At Urbanwildland there is a concerted effort to extend the readers' range of empathy towards the natural world via the sharing of my reactions to the local plant community. As your hack chaparral reporter (embedded, with his series 6 i-phone, somewhere on the Wildland frontier) I make no excuses for posting this latest dispatch on my well worn trope of seasonal dissonance in the topsy-turvy world of the Elfin Forest.

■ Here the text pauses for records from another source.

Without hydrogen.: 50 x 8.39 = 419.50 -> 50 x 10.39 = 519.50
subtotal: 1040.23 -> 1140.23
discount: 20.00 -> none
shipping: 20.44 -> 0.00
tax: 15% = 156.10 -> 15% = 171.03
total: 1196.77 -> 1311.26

'Tis the season of mists and mellow fruitfulness here in the Upper Ojai chaparral. Leaves are turning orange and brown, stalks to straw and seed heads have replaced flowers. Only the doughty, foundational, schlerophytic shrubs retain their full quotient of chlorophyll and amongst them, it is laurel sumac which is putting on the bravest show with a late burst of creamy pyramidal blossom and still, in places, the bright green leaves of new foliage. Chamise is more typical: seeming to hold its breath while the tips of its branches venture into the red-brown spectrum, yet drawing on its phlegmatic resilience to somehow remain in character as an evergreen shrub. Fruits of the holly leafed cherry are ripening and reddening amidst the plant's still shiny green leaves while rust is curdling the milky buckwheat flowers below.

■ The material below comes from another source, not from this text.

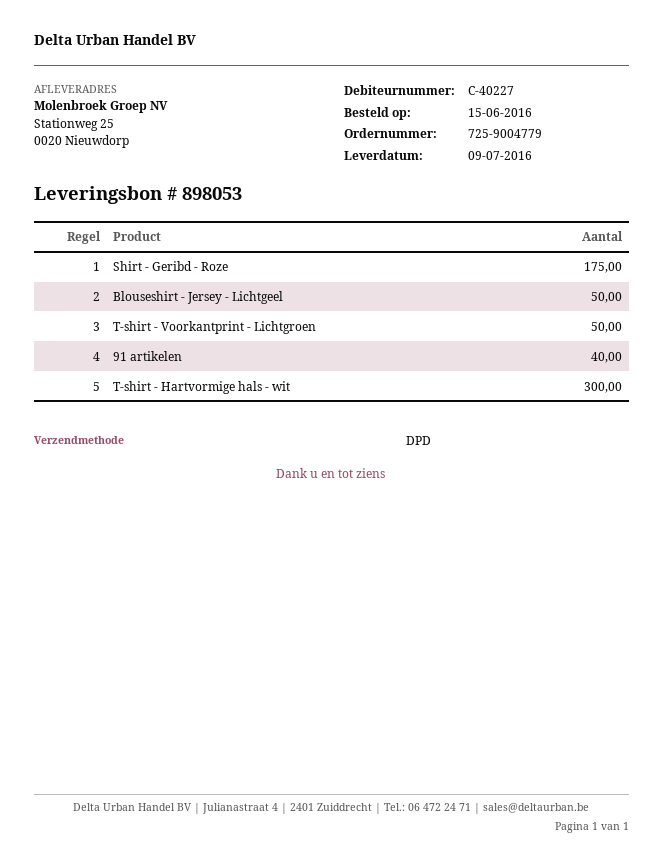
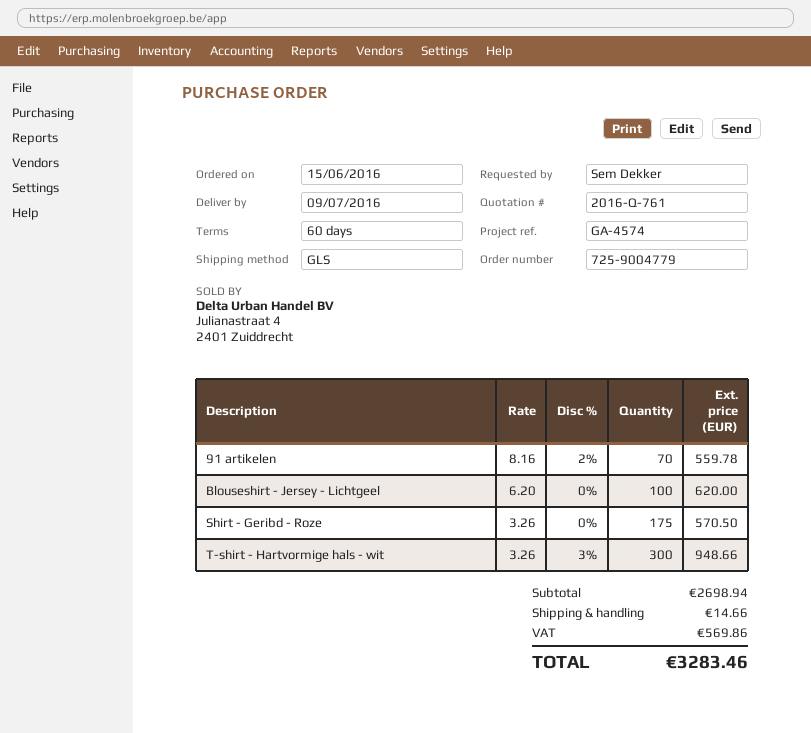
shipping method: DPD -> GLS
Blouseshirt - Jersey - Lichtgeel: 50 -> 100
T-shirt - Voorkantprint - Lichtgroen: 50 -> none
91 artikelen: 40 -> 70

A thin veil of mist this morning, but across the valley, the deep dark of the oaks can still be discerned dotting the meadows, amongst the barns, houses and refined, Italianate fingers of cypress point skyward in the languorous vapors. Beyond, the oak riven mass of Sulphur Mountain looms like a heavy cloud on the horizon. Calendrically, it is high summer, but the local ecosystem is hunkering down for the season most beloved by that most romantic of Romantic poets, Keats.

There are outliers to this general drying up of the sap: tar weed remains spritely with tiny yellow flowers on its antic armature, deer weed is sometimes still in bloom (whilst others of its kind have succumbed to the seasonal desiccation, their stalks turned an orangey, brick-red); Turkey mullein has erupted across over-grazed pastures in white, psoriatic patches and vinegar weed is newly sprouted, along a stoney track up the hill, with its cornflower blue flowers and strong turpentine smell.

Overall, the mood is somber. Sweet, maple-syrup perfumed California everlasting has decayed into a frouzy fuzz of seed heads on mahogany stalks and acourtia bristles with seed atop its kelp-like structure now turned a tobacco brown. Gauzy seed balls of the local clematis are draped forlornly across parched shrubs, while elsewhere in the Elfin Forest poison oak foliage is now carmine. The plant community may have mostly retired for the season, deep in summer sleep, but does it dream of its awakening, come October, with the first kiss of rain?

That question drives us to the heart of Philip K. Dick's sci-fi metaphysics. When we have empathy, we confer on its subject the presumption of sentience - we transmit our feelings to what we believe are potential receivers. To impute dreaming in other beings is to imply sentience. In Dick's world, almost all plants and animals have been destroyed in the nuclear carnage of WWT. The remaining humans crave the company of pets and those who cannot afford the high price of the rare living examples, choose replicant animals such as the eponymous Electric Sheep. Hence the titular conundrum.

Living in a deluge of hyper capitalism that threatens to flood the natural world (in metaphoric augury of impending ice-melt) we can expand the ambit of our inherent anthropocentrism by an imaginative embrace of the non-zoological, far beyond, to the global sum of all ecosystems, the biosphere.

James Lovelock has already pioneered the notion, in Gaia, 1979, that our home planet is a living, self-regulating, sentient entity of which we and our civilization are a tiny part (as ants and their anthills are of the human realm). It dreams, we can dream of it. We can empathize with it; it registers, in some infinitesimal way, our empathy.

Are mountain ranges tickled by the babbling streams that wriggle down their flanks and, do androids dream of electric sheep? Locally: Does the Elfin Forest Dream of Crystal Rain Drops?